[Prompt] Each line, starting at the one with "2022-11: 22.6 -> none" and running to the end of the data below, is to be set down again exactly, both ends included; leave pictures out.

Stored entries
--------

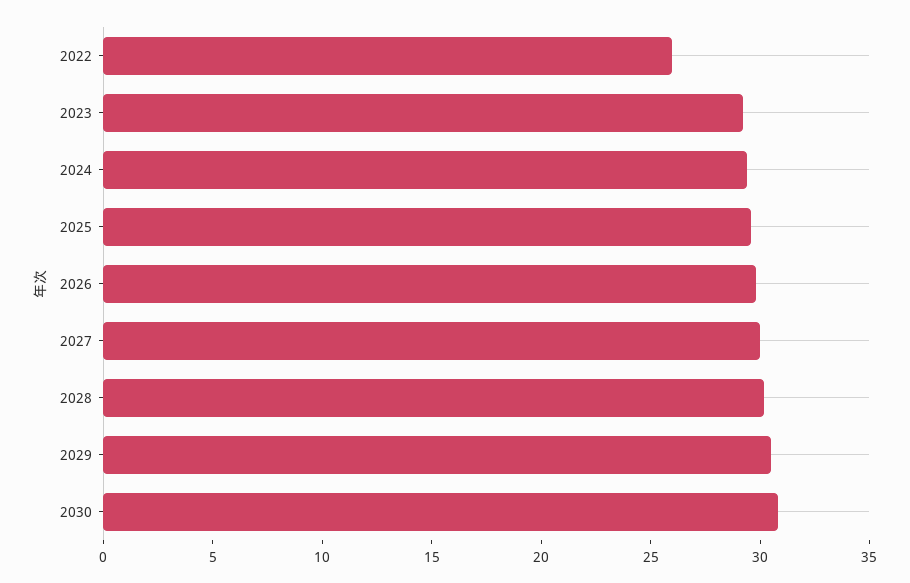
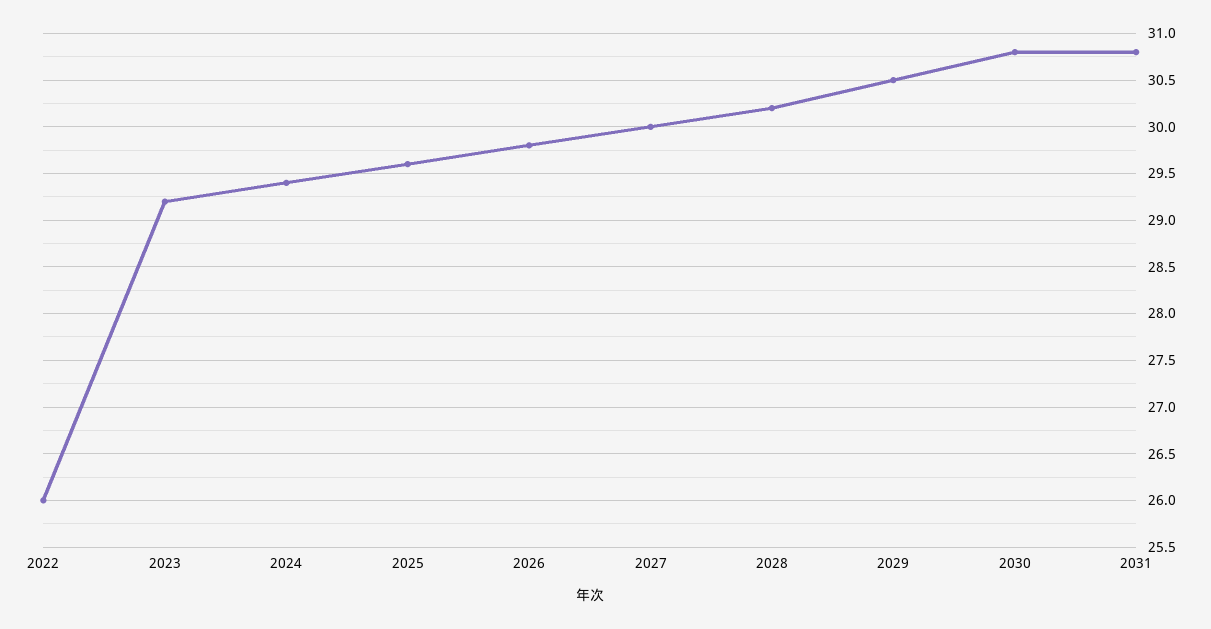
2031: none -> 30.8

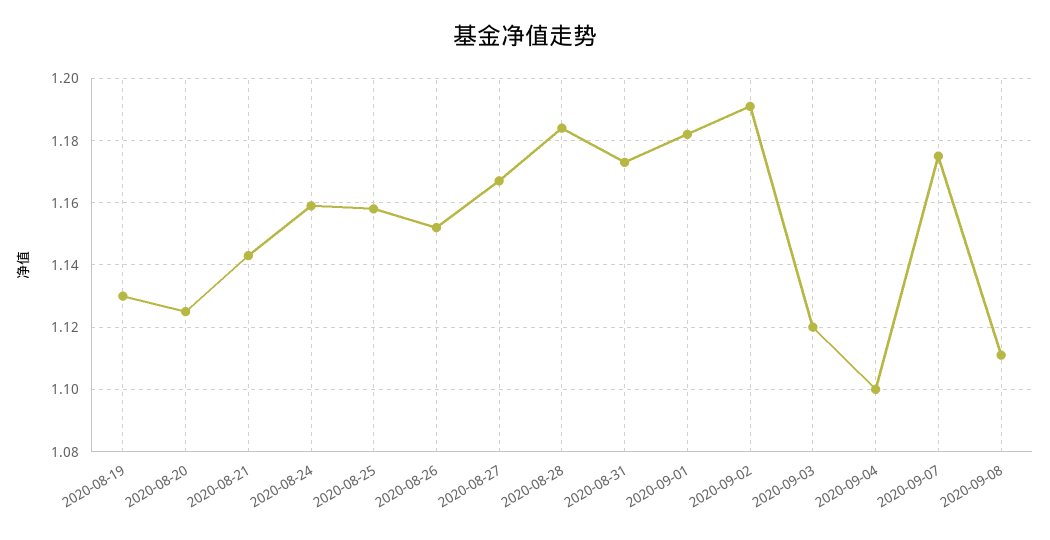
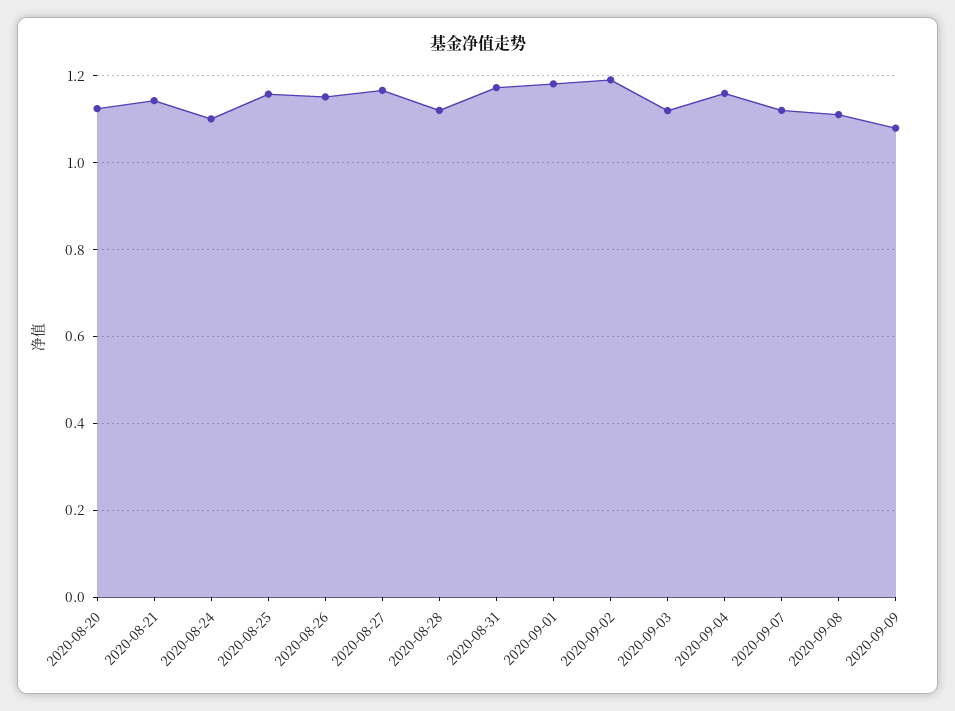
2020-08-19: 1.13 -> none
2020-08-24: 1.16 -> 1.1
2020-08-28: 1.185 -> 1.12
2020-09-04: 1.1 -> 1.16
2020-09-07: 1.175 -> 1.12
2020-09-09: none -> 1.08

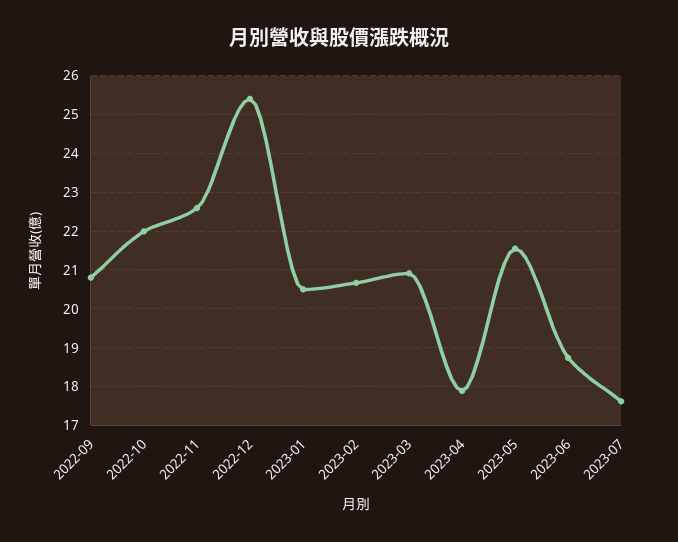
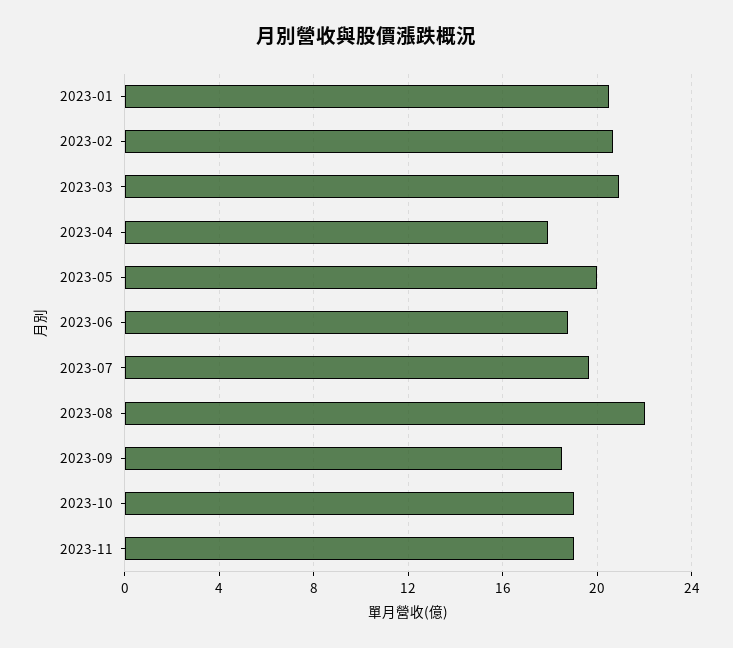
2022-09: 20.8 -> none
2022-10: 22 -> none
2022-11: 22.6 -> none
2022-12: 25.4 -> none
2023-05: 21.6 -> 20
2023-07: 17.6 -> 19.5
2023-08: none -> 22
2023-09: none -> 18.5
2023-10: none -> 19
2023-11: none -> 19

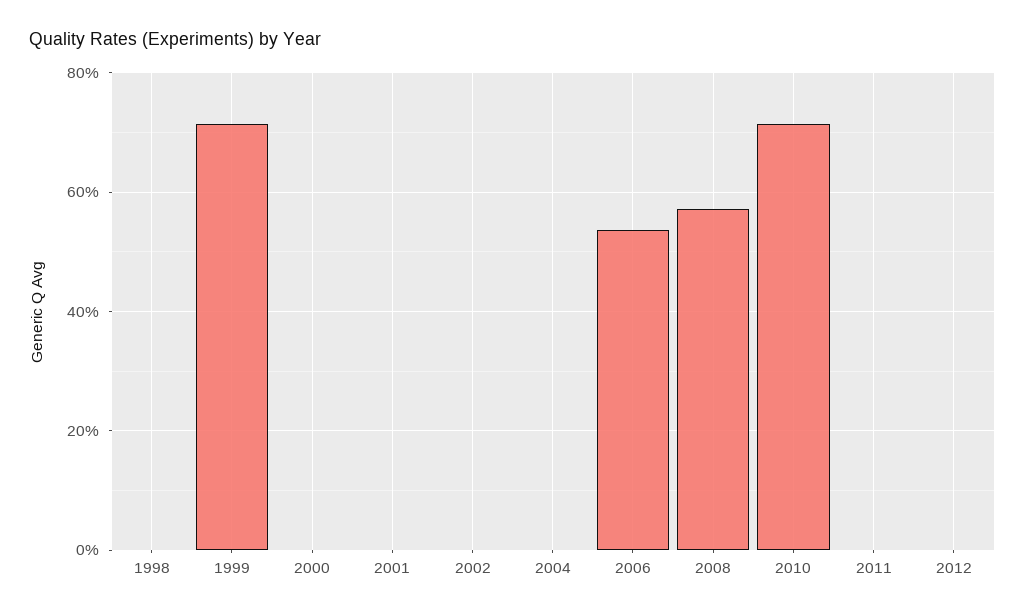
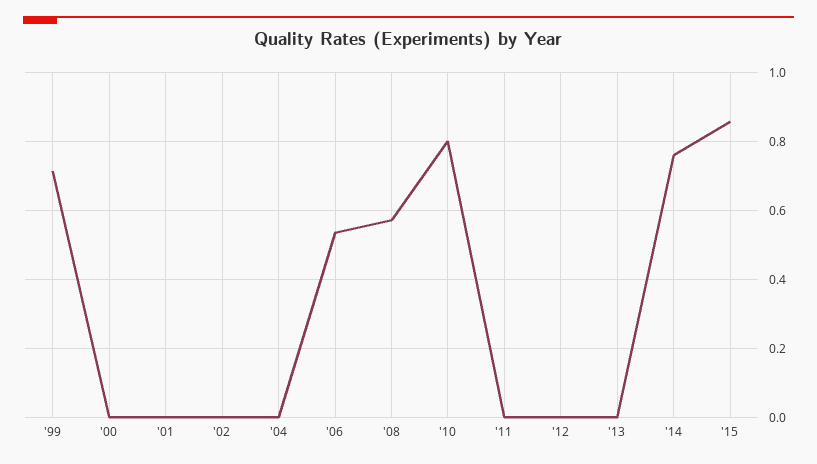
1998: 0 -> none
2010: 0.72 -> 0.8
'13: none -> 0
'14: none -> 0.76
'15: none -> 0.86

--------

[Expected answer]
2022-11: 22.6 -> none
2022-12: 25.4 -> none
2023-05: 21.6 -> 20
2023-07: 17.6 -> 19.5
2023-08: none -> 22
2023-09: none -> 18.5
2023-10: none -> 19
2023-11: none -> 19

1998: 0 -> none
2010: 0.72 -> 0.8
'13: none -> 0
'14: none -> 0.76
'15: none -> 0.86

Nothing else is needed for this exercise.